Saturday, April 26, 2014

Coming Fall 2014

Sarah Forbes Bonetta Davies, 19th century woman
Though I have not graded the first paper for this course, I am already prepping for next semester. In addition to teaching "U.S. to 1865" (HY 103), I will teach "The Nineteenth Century City" (HY 300) again. Students in this course will spend more time looking at urban life in America during the nineteenth century. The growth of cities begins in earnest in the early nineteenth century. By 1920, more Americans lived in cities than the countryside.

While making fliers for this course, I wanted to find one that has resonances with one of the course readings, a memoir by Eliza Potter, a hairdresser of mixed race. A native of New York, Potter traveled to Europe, working as a nursemaid and later as a hairdresser for wealthy people on both sides of the Atlantic. All this as she eventually  owned a home with her "own fig tree," as she put it, in Cincinnati. Potter's account is helpful to my effort to show students how race, gender and class can nuance what can be learned in any exploration of city life, something I hope students enrolled this spring in Black Urban Culture understand as they prepare for their final exam.

One of the fliers I made advertising "The Nineteenth Century City" features  Sarah Forbes Bonetta Davies, a woman of West African royal ancestry who was reportedly orphaned in 1848 when her parents were killed in a massacre. I was struck by Davies' elegant hairdo in this photograph. Two years later, the king of Dahomey presented her as a "gift" to Queen Victoria. After becoming the queen's goddaughter, Davies apparently spent the rest of her life between her home in England and Africa until her death in 1880.

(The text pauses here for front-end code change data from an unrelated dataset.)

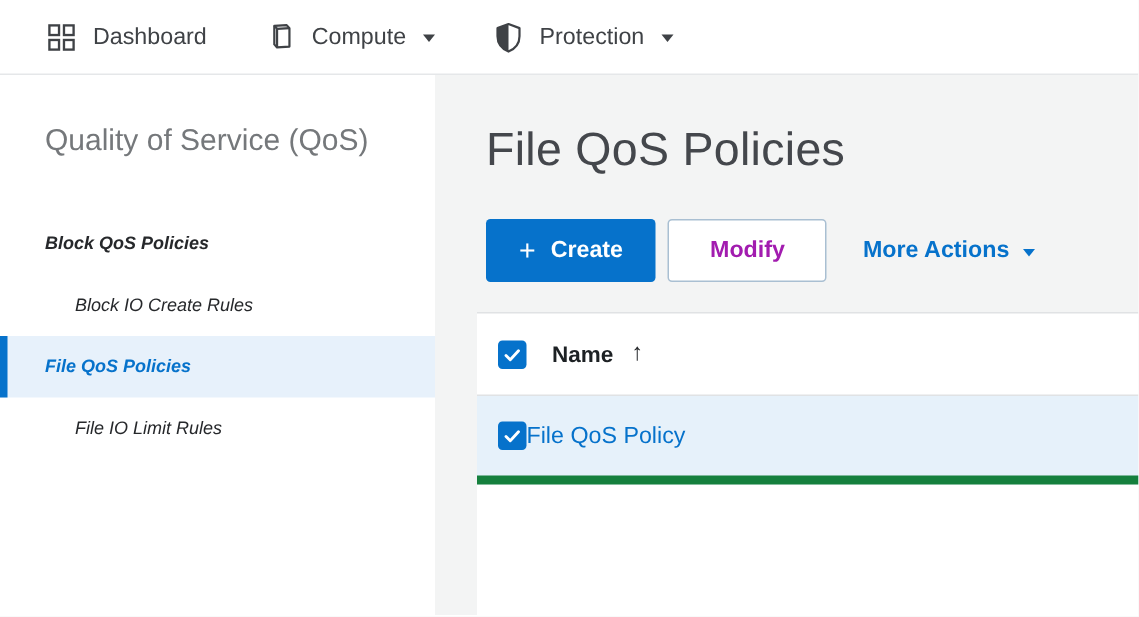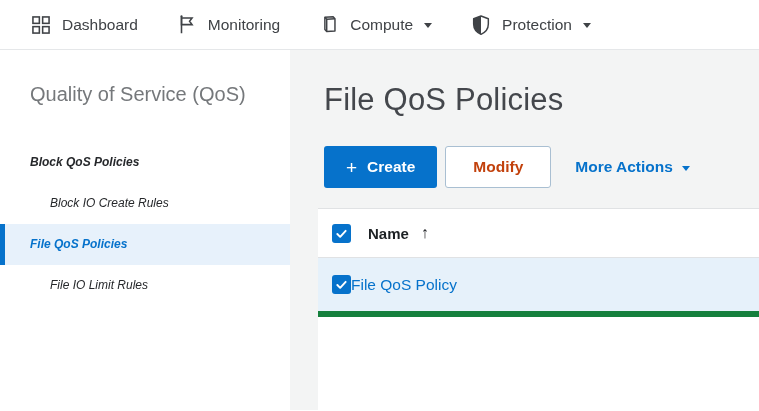--- a/index.html
+++ b/index.html
@@ -130,16 +130,6 @@
     <span>Dashboard</span>
   </div>
 
-  <div class="nav-item">
-    <span>
-      <svg viewBox="0 0 24 24" fill="none" stroke="#3f4246" stroke-width="1.7">
-        <circle cx="6" cy="2.6" r="1.2" fill="#3f4246" stroke="none"></circle>
-        <path d="M6 2.6 V21"></path>
-        <path d="M6 4.4 H17.5 L14.8 8 L17.5 11.6 H6 Z"></path>
-      </svg>
-    </span>
-    <span>Monitoring</span>
-  </div>
 
   <div class="nav-item">
     <span>

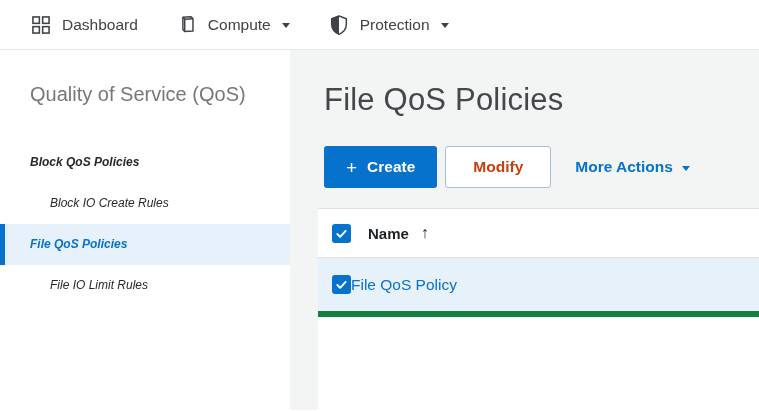--- a/index.html
+++ b/index.html
@@ -81,7 +81,7 @@
   }
   .btn-create .plus { font-size:19px; font-weight:400; line-height:1; }
   .btn-modify {
-    background:#fff; color:#c2410c; border:1px solid #a9bfd2; border-radius:3px;
+    background:#fff; color:#a21caf; border:1px solid #a9bfd2; border-radius:3px;
     height:42px; padding:0 27px; font-size:15.5px; font-weight:bold;
     font-family:inherit; margin-left:8px; cursor:pointer;
   }

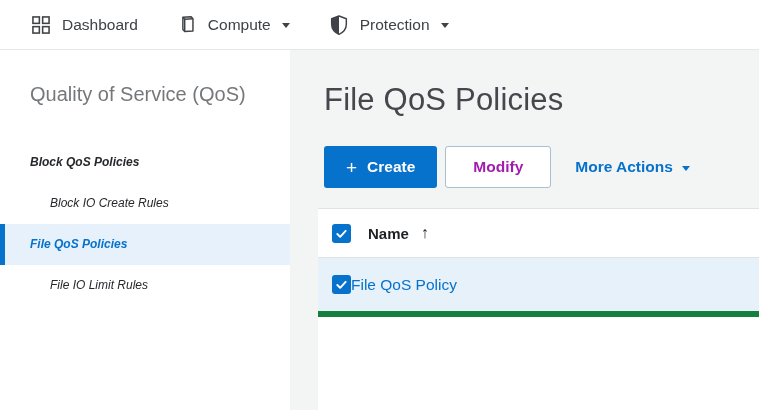--- a/index.html
+++ b/index.html
@@ -93,7 +93,7 @@
 
   .table-wrap { background:#fff; flex:1; }
   .t-header {
-    height:50px; box-sizing:border-box;
+    height:56px; box-sizing:border-box;
     display:flex; align-items:center; gap:17px; padding-left:14px;
     background:#fff; border-top:1px solid #e0e2e4; border-bottom:1px solid #e0e2e4;
   }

Davies' life made me think of Potter even though Potter's memoir focuses primarily on her experiences of styling the hair of white Americans and Europeans. It made me wonder if she had in fact ever had the opportunity to style the hair of a person of African descent. Surely in her memoir, one case see the degree to which she emphasizes her desire to treat all people - black or white, rich or poor, enslaved or free - the same. 

"Love and Basketball" (2000)  has a funny reference to Spaudling's sporting goods empire.
Spaulding Collection, New York Public Library

In addition to learning about Potter, the students will also be introduced to various developments that help define city life including the arrival of department stores. They will learn as much via a text on nineteenth century urban culture in the United States. It was written by Gunther Barth. 

Baseball also helped define city life.  A.G. Spaulding, a native of Illinois, was one of the first Americans to make an enormous amount of money on sporting goods including equipment for baseball. 
By the 1880s, men who were confined to New York and Pittsburgh factories and offices, headed to ball parks. Whereas football was initially associated with the wealthy and educated, baseball early on made room for working class urban dwellers. But by the time it got professionalized in the late nineteenth century, the ball clubs - not the players - increasingly had the most power and this was true for decades.

This sport, like many, was segregated well into the twentieth century, oppressing certain players even more. As Barth tells us, not only needed something to divert their attention from their depressing environs, but something that mirrored their own struggle for success. Writes Barth, "the game almost reduced their daily tensions because its ups and downs seemed more momentous than their own lives."